▶ **Brief**
The pictures in the data below are to be omitted; all else must be duplicated exactly.

▶ **Input records**
-- -- --

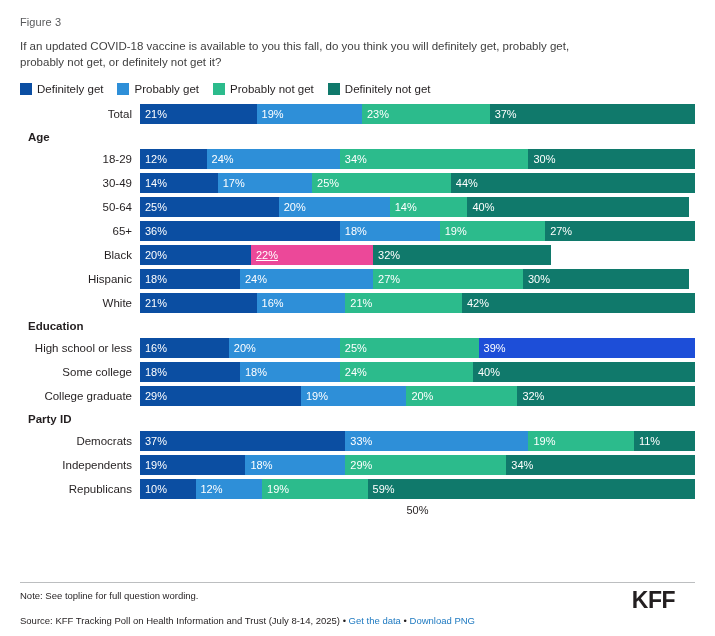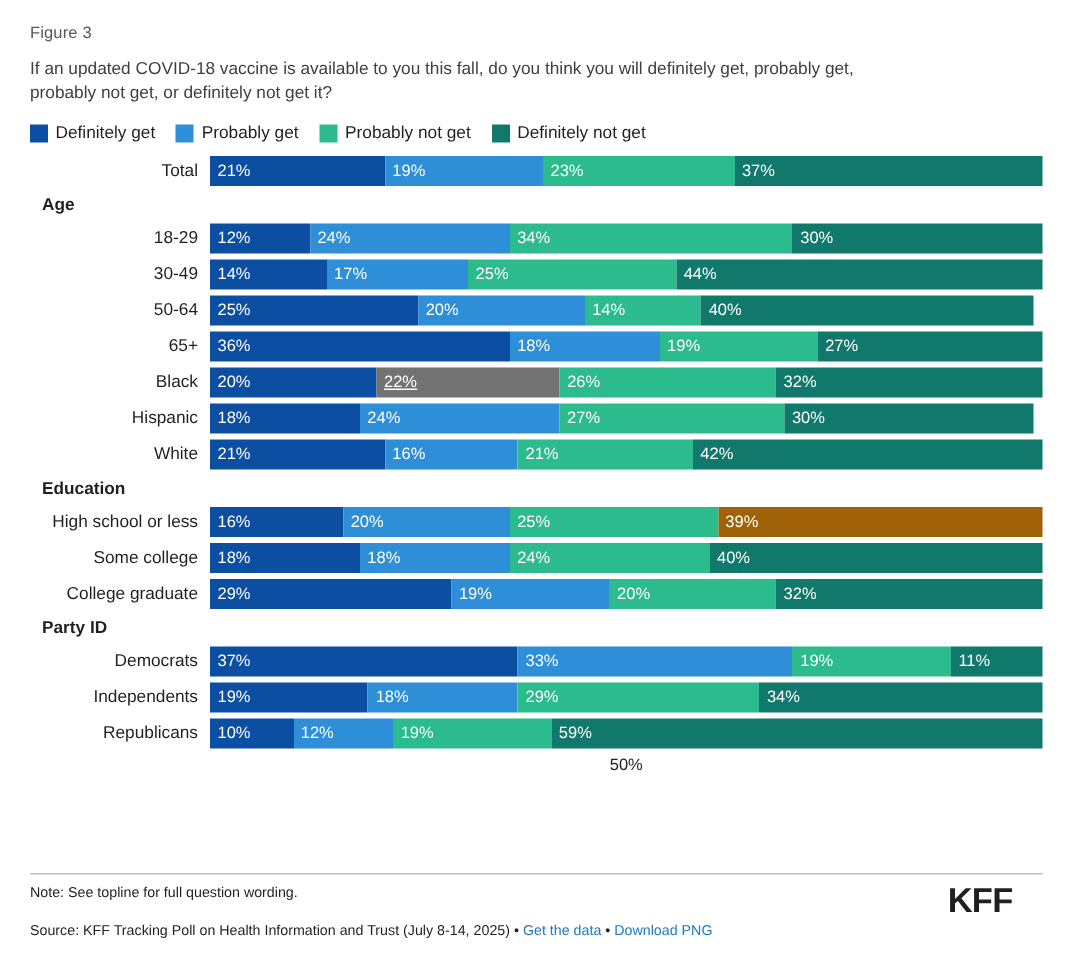--- a/index.html
+++ b/index.html
@@ -272,7 +272,7 @@
           <div class="seg" style="width: 20%; background: rgb(11, 78, 162);">
             <span>20%</span>
           </div>
-          <div class="seg" style="width: 22%; background: #737373; text-decoration: underline;">
+          <div class="seg" style="width: 22%; background: #ec4899; text-decoration: underline;">
             <span>22%</span>
           </div>
           <div class="seg" style="width: 26%; background: rgb(44, 187, 140);">

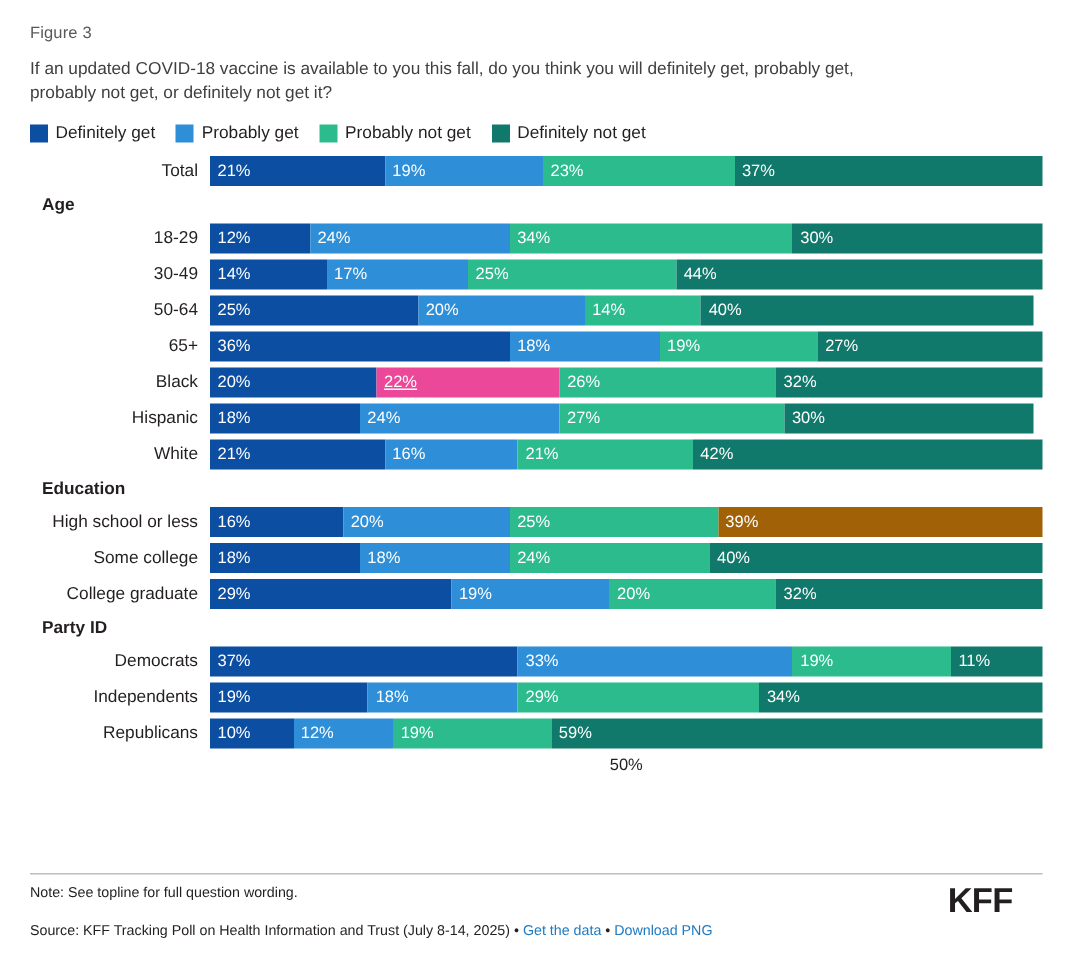--- a/index.html
+++ b/index.html
@@ -274,9 +274,6 @@
           </div>
           <div class="seg" style="width: 22%; background: #ec4899; text-decoration: underline;">
             <span>22%</span>
-          </div>
-          <div class="seg" style="width: 26%; background: rgb(44, 187, 140);">
-            <span>26%</span>
           </div>
           <div class="seg" style="width: 32%; background: rgb(16, 121, 107);">
             <span>32%</span>

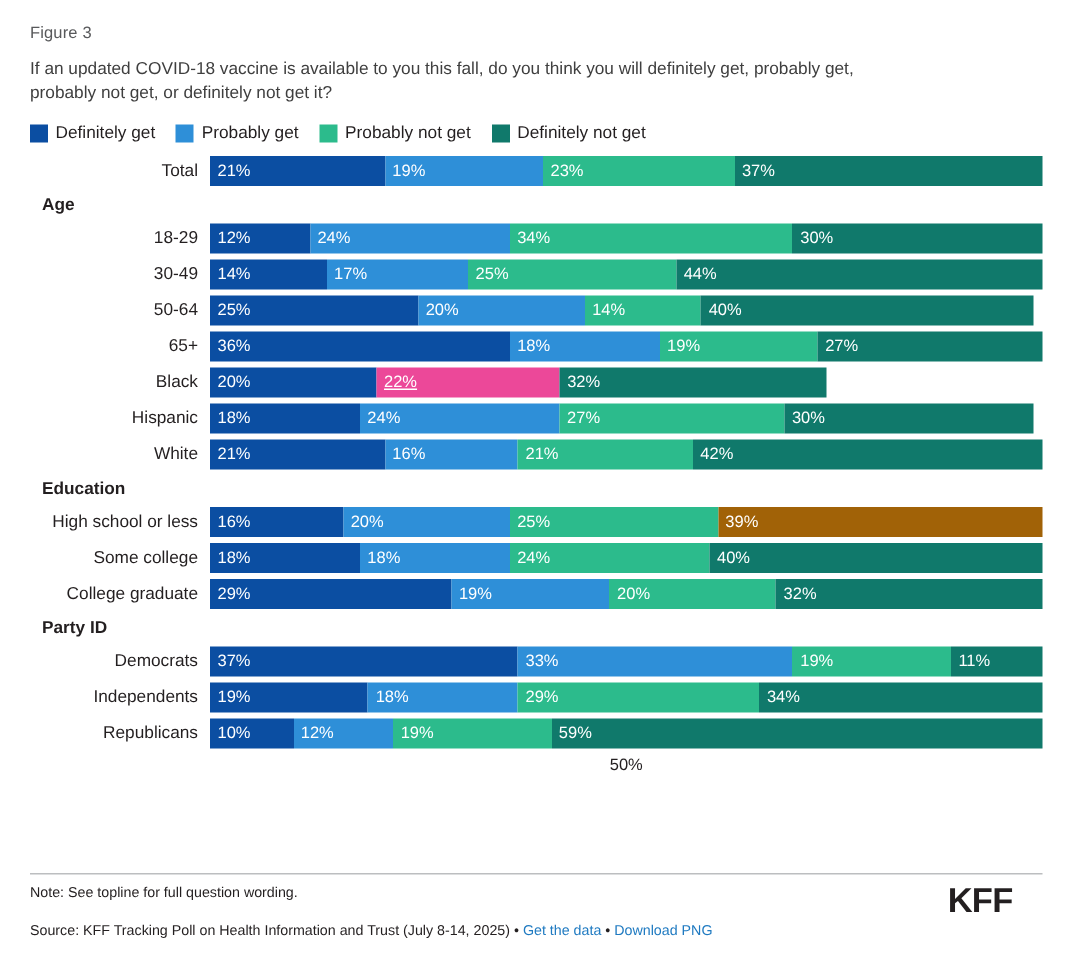--- a/index.html
+++ b/index.html
@@ -329,7 +329,7 @@
           <div class="seg" style="width: 25%; background: rgb(44, 187, 140);">
             <span>25%</span>
           </div>
-          <div class="seg" style="width: 39%; background: #a16207;">
+          <div class="seg" style="width: 39%; background: #1d4ed8;">
             <span>39%</span>
           </div>
         </div>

-- -- --

▶ **The completed task**
--- a/index.html
+++ b/index.html
@@ -272,7 +272,7 @@
           <div class="seg" style="width: 20%; background: rgb(11, 78, 162);">
             <span>20%</span>
           </div>
-          <div class="seg" style="width: 22%; background: #737373; text-decoration: underline;">
+          <div class="seg" style="width: 22%; background: #ec4899; text-decoration: underline;">
             <span>22%</span>
           </div>
           <div class="seg" style="width: 26%; background: rgb(44, 187, 140);">

--- a/index.html
+++ b/index.html
@@ -274,9 +274,6 @@
           </div>
           <div class="seg" style="width: 22%; background: #ec4899; text-decoration: underline;">
             <span>22%</span>
-          </div>
-          <div class="seg" style="width: 26%; background: rgb(44, 187, 140);">
-            <span>26%</span>
           </div>
           <div class="seg" style="width: 32%; background: rgb(16, 121, 107);">
             <span>32%</span>

--- a/index.html
+++ b/index.html
@@ -329,7 +329,7 @@
           <div class="seg" style="width: 25%; background: rgb(44, 187, 140);">
             <span>25%</span>
           </div>
-          <div class="seg" style="width: 39%; background: #a16207;">
+          <div class="seg" style="width: 39%; background: #1d4ed8;">
             <span>39%</span>
           </div>
         </div>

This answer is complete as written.